Alibaba's sandbox for AI agents that won't run rm -rf / on your laptop
A general-purpose sandbox platform with multi-language SDKs and Kubernetes-native runtime for isolating coding agents, browser automation, and RL training workloads.
What it does
OpenSandbox spins up isolated environments for AI agents to run code, browse the web, or train models without touching your host system. It provides SDKs in Python, Java/Kotlin, TypeScript, C#/.NET, and Go, plus a CLI (osb) and MCP server for integration with tools like Claude Code and Cursor. Under the hood it orchestrates Docker or Kubernetes runtimes, with optional hardening via gVisor, Kata Containers, or Firecracker.
The interesting bit
The project treats “sandbox” as a protocol, not just a container. It defines lifecycle and execution APIs (OpenAPI specs in specs/) so you can plug in custom runtimes.

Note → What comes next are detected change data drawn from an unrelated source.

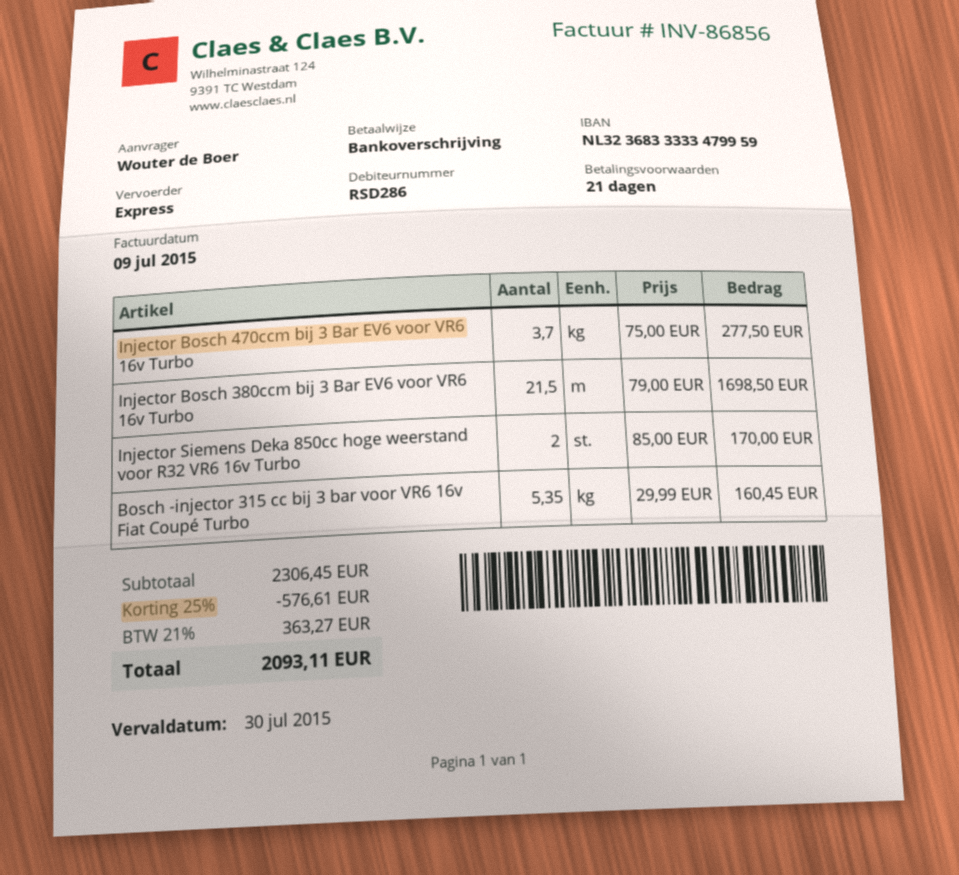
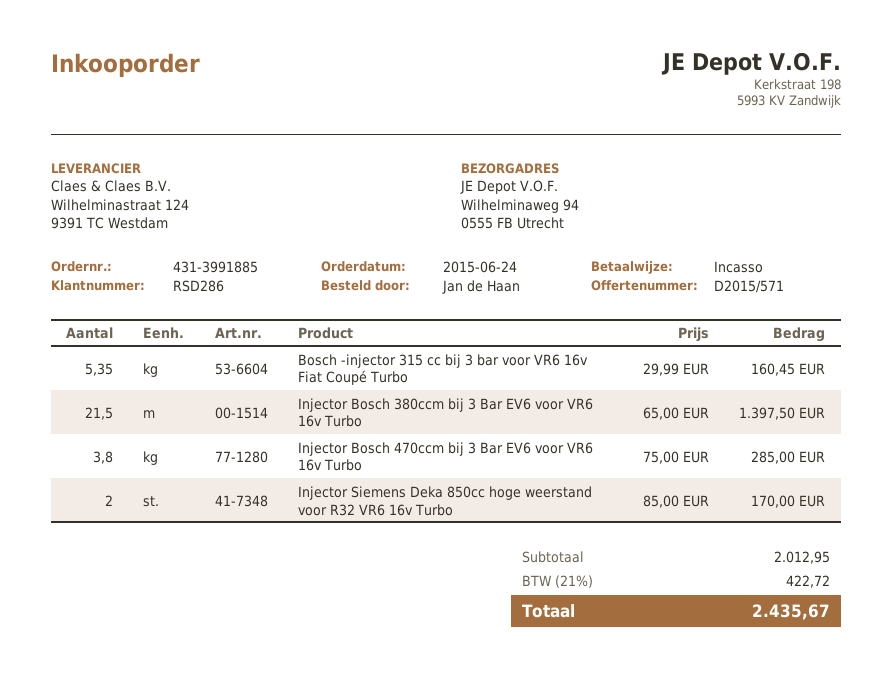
ordered by: Wouter de Boer -> Jan de Haan
payment method: bank transfer -> direct debit
Injector Bosch 470ccm bij 3 Bar EV6 voor VR6 16v Turbo: 3.7 x 75.00 = 277.50 -> 3.8 x 75.00 = 285.00
Injector Bosch 380ccm bij 3 Bar EV6 voor VR6 16v Turbo: 21.5 x 79.00 = 1698.50 -> 21.5 x 65.00 = 1397.50
subtotal: 2306.45 -> 2012.95
discount: 25% = 576.61 -> none
tax: 21% = 363.27 -> 21% = 422.72
total: 2093.11 -> 2435.67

The built-in examples are ambitiously specific: run Claude Code inside a sandbox, launch a VNC desktop environment, or do DQN CartPole training with checkpoint persistence.
Key highlights
- Multi-language SDKs with async Python support and typed file/command operations
- Kubernetes-native runtime for distributed scheduling, not just local Docker
- Built-in ingress gateway and per-sandbox egress controls for network policy
- Secure container runtime options: gVisor, Kata, Firecracker microVMs
- MCP server for direct integration with Cursor/Claude Code stdio transport
- CNCF Landscape listed; Apache 2.0 licensed
Caveats
- Local execution requires Docker and Python 3.10+; the server is Python/FastAPI-based
- README mentions “high-performance Kubernetes runtime” but provides no latency or throughput numbers
- Some example paths (e.g.,
kubernetes-sigs/agent-sandbox) reference external repos not yet fully integrated
Verdict Worth evaluating if you’re building agent infrastructure and need isolation guarantees beyond “hope the LLM doesn’t generate dangerous shell commands.” Skip if you just need a quick Python subprocess wrapper — this is heavier machinery for multi-tenant or production deployments.